What is needed: Scan the entries below for the word "used" and copy every line in which it occurs.

● ● ● ● ●

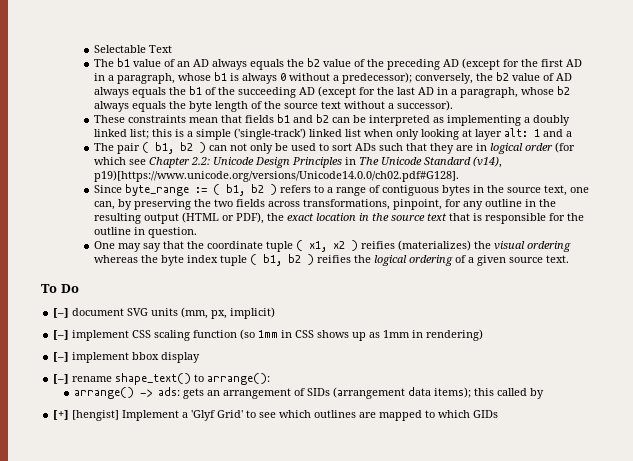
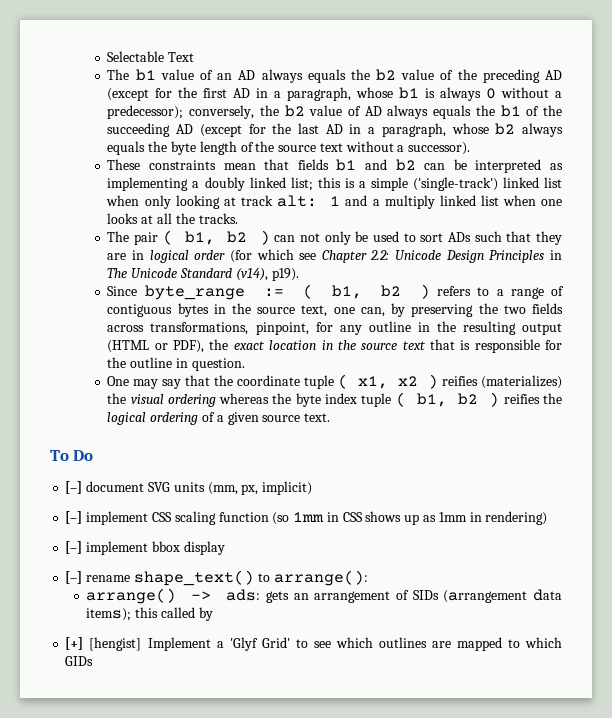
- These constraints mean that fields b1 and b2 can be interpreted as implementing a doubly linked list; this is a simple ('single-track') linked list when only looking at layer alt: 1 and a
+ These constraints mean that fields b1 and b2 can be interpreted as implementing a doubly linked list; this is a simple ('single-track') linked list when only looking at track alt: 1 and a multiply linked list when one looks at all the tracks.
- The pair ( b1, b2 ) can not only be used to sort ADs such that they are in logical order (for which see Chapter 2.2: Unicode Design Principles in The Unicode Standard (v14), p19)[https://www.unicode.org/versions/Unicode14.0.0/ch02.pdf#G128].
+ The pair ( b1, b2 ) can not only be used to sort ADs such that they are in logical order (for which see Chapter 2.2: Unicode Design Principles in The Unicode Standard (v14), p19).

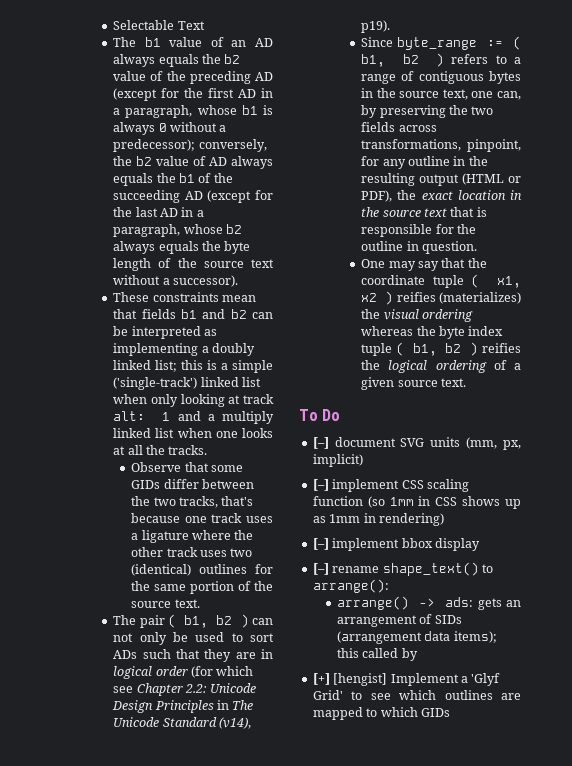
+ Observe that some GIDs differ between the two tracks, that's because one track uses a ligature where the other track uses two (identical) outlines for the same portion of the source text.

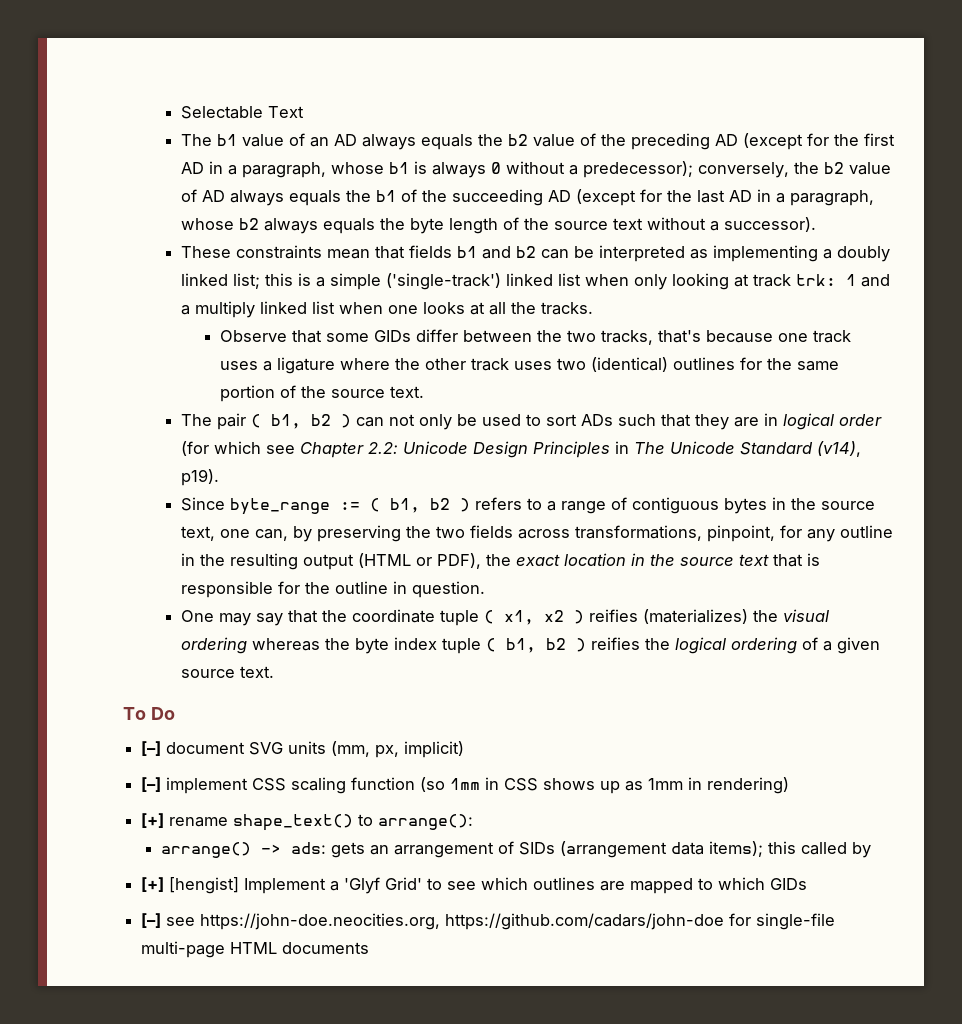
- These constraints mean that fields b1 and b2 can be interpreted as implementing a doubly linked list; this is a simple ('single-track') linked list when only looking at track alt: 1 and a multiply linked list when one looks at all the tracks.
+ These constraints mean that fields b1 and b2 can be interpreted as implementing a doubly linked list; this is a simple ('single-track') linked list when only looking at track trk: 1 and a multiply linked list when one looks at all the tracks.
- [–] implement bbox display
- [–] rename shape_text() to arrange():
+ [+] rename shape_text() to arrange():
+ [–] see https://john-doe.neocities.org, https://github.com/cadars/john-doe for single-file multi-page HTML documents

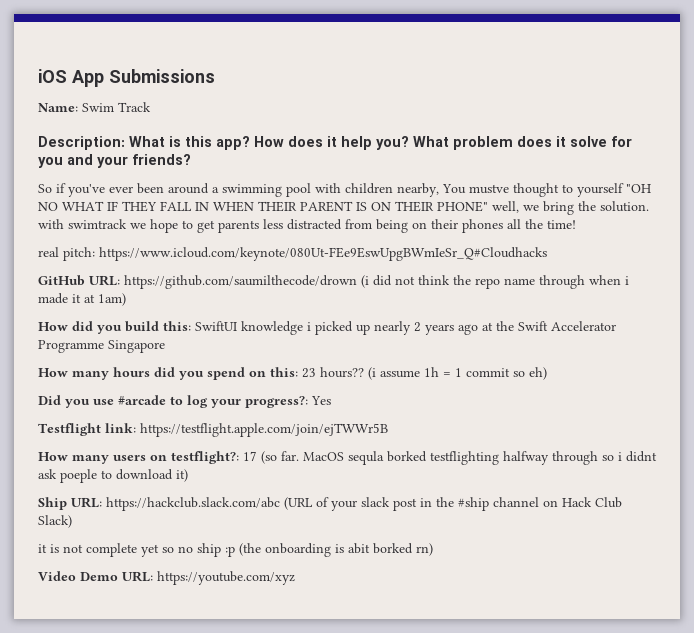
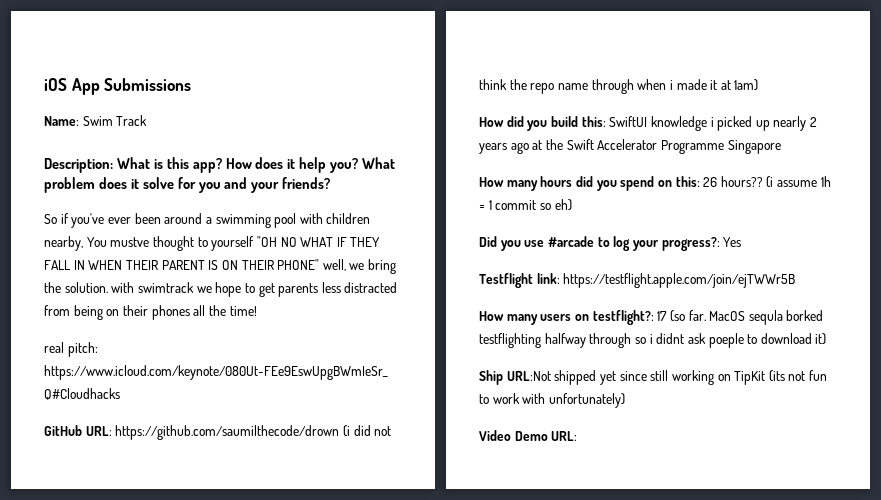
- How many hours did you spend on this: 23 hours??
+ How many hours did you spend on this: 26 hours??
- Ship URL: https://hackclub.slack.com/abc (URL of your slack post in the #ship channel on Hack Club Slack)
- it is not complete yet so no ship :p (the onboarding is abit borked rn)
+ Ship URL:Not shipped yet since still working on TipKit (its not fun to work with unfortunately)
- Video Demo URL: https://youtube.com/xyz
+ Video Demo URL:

● ● ● ● ●

Answer for the task:
- The pair ( b1, b2 ) can not only be used to sort ADs such that they are in logical order (for which see Chapter 2.2: Unicode Design Principles in The Unicode Standard (v14), p19)[https://www.unicode.org/versions/Unicode14.0.0/ch02.pdf#G128].
+ The pair ( b1, b2 ) can not only be used to sort ADs such that they are in logical order (for which see Chapter 2.2: Unicode Design Principles in The Unicode Standard (v14), p19).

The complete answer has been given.